Interesting post, beautiful pictures, insightful thoughts. Although I disagree with the premise that some how we have, or are approaching universal knowledge. Sure, we have access to information like never before in human history. I certainly do not mean to belittle that achievement. But I don’t think this access counts as knowledge. I can find the answer on Wikipedia does not equate to I know the answer. In fact, it equates to just the opposite; “I don’t know but I can find” still means “I don’t know.” On top of that there are still informational asymmetries everywhere. We most “experts” make a living off of leveraging these uneven distributions of knowledge. But really what I disagree with is the idea that all things which are written down can be learned. Deep knowledge of a subject I believe is only obtainable though experience. And you may think, “well okay, so what does that have to do with my blog post?” Well, I’ll provide an example. Lets consider a sufficiently complex technical system, say a motorcycle or a web server. This machine may be documented extensively and that documentation may be freely available and easy to find. Now the question is, “is near instantaneous access to that body of knowledge the same thing as knowing the machine inside and out from having worked on it directly?” My answer would be no and here’s why. Because if you were asked a question about that machine you would not be queering your mind, you would be queering a database. “Well isn’t the mind just a sort of biological database?” you might say. And I would say no. I think the mind is a fundamentally different kind of thing. I can write down what I know about an engine or a computer only to an extent. No matter how well I write, that documentation is always going lack the first person knowledge of that technical system.

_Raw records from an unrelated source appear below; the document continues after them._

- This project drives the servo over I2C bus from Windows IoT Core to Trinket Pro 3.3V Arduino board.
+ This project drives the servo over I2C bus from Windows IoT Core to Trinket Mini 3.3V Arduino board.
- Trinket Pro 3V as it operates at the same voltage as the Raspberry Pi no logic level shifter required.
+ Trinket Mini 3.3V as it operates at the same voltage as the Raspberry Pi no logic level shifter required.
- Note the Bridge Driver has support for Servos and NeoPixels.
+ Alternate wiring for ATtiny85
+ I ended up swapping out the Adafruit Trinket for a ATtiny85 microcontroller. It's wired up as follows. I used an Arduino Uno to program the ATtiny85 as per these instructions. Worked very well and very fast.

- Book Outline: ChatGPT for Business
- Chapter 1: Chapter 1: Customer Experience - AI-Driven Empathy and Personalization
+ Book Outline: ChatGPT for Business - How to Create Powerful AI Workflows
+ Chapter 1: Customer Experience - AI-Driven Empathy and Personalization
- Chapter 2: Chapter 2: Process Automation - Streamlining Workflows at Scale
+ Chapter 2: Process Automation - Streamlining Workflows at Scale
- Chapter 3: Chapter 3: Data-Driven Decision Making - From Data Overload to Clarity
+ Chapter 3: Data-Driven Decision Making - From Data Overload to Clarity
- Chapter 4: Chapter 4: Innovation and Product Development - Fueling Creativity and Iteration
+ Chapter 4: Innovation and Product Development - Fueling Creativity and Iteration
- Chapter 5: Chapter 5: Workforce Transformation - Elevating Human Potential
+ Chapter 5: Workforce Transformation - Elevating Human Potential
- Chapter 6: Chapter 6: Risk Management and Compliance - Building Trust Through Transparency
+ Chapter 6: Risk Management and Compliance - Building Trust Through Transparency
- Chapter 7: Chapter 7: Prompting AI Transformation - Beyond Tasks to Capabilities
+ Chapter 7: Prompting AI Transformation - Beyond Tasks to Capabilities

So how does this tie back to your points? Well, I believe that what we have here with the world wide web (in the context of informational content), while amazing and wonderful, is nothing more than a high speed library (with slightly more cat pictures of course). Thus it will never be a substitute for real human knowledge. While the internet is amazing, the human mind is yet even more amazing!
Thank you for writing this blog entry and I apologize for ballooning it with my rant of a comment. I hope my criticism’s don’t come off as rude. I’m only interested in string the conversation up. Also thank you for helping me to find that “Wait But Why” article again. I came across that a few years ago, read it, loved it, and then promptly lost it. Have a good day!